Currently in its third year of an economic program backed by the IMF, the
World Bank and the Inter-America Development Bank, Jamaica continues to
have one of the world’s highest debt burdens, with government interest
payments crowding out important growth investments in infrastructure and
human capital.



In their letter, the lawmakers express concern that Jamaica’s “enormous
debt burden remains a major obstacle to growth, and the extreme fiscal
austerity imposed on the country has proven counterproductive.”



The government has been expected to maintain a high degree of austerity,
with a required primary surplus of 7.5 percent of GDP, the highest average
primary surplus in the world outside of major oil producers.



The House members in their letter ask the President to urge the
international financial institutions to revisit the terms of Jamaica’s loan
program in order “to provide the government the fiscal space it desperately
needs to boost growth and address continued high unemployment and poverty.”

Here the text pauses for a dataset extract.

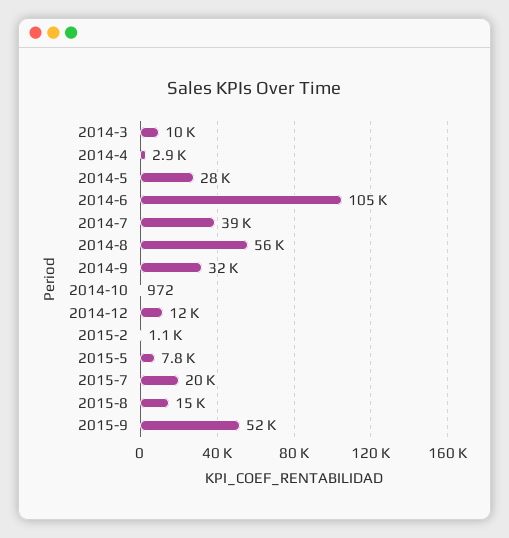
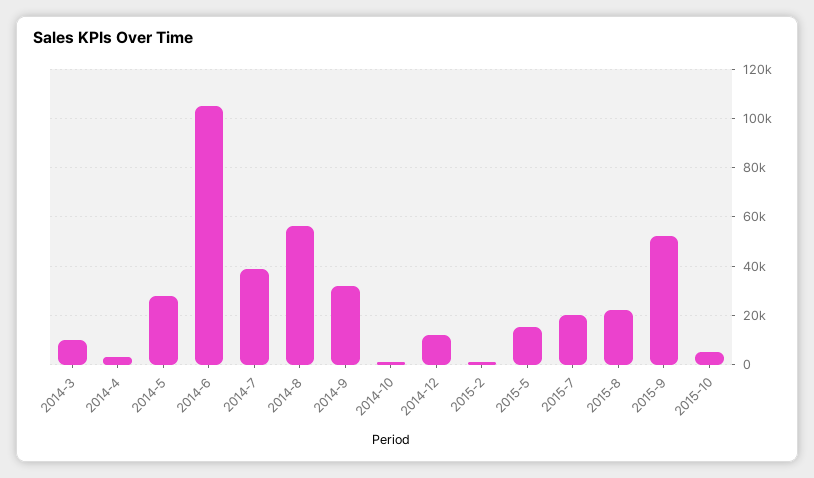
2015-5: 7800 -> 15000
2015-8: 15000 -> 22500
2015-10: none -> 5000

A copy of the letter is below and can be found online here
<http://democrats.financialservices.house.gov/uploadedfiles/07.15.2015_house_letter_to_president_obama_re_jamaica.pdf>
.





July 14, 2015



President Barack Obama

The White House

Washington, D.C., 20500



Dear Mr. President:



As members of Congress who care deeply about strengthening our relations
with our Caribbean neighbors, we were delighted by your decision to travel
to Jamaica in April and meet with Prime Minister Simpson-Miller and other
heads of government of the Caribbean Community.  We were pleased to hear in
your remarks to your Caribbean counterparts the emphasis you placed on
deepening our “cooperation in economic growth.”



Indeed, anemic economic growth has plagued the region for decades and has
led to declining living standards and rising unemployment.   The Caribbean
nation perhaps most affected by sustained economic stagnation is Jamaica
itself.



A major factor contributing to this stagnation has been Jamaica’s enormous
debt burden (with a current debt-to-GDP ratio of nearly 140%), and the
extreme fiscal measures that have been adopted to cover the country’s
substantial interest payments to international financial creditors.



In your remarks shortly after your bilateral meeting with Prime Minister
Simpson-Miller you stated that it is important to find ways to “spur growth
and not just put the squeeze on folks” and noted that international
financial institutions need to show greater flexibility and “accommodate
the interests of countries who have a strong plan for growth.”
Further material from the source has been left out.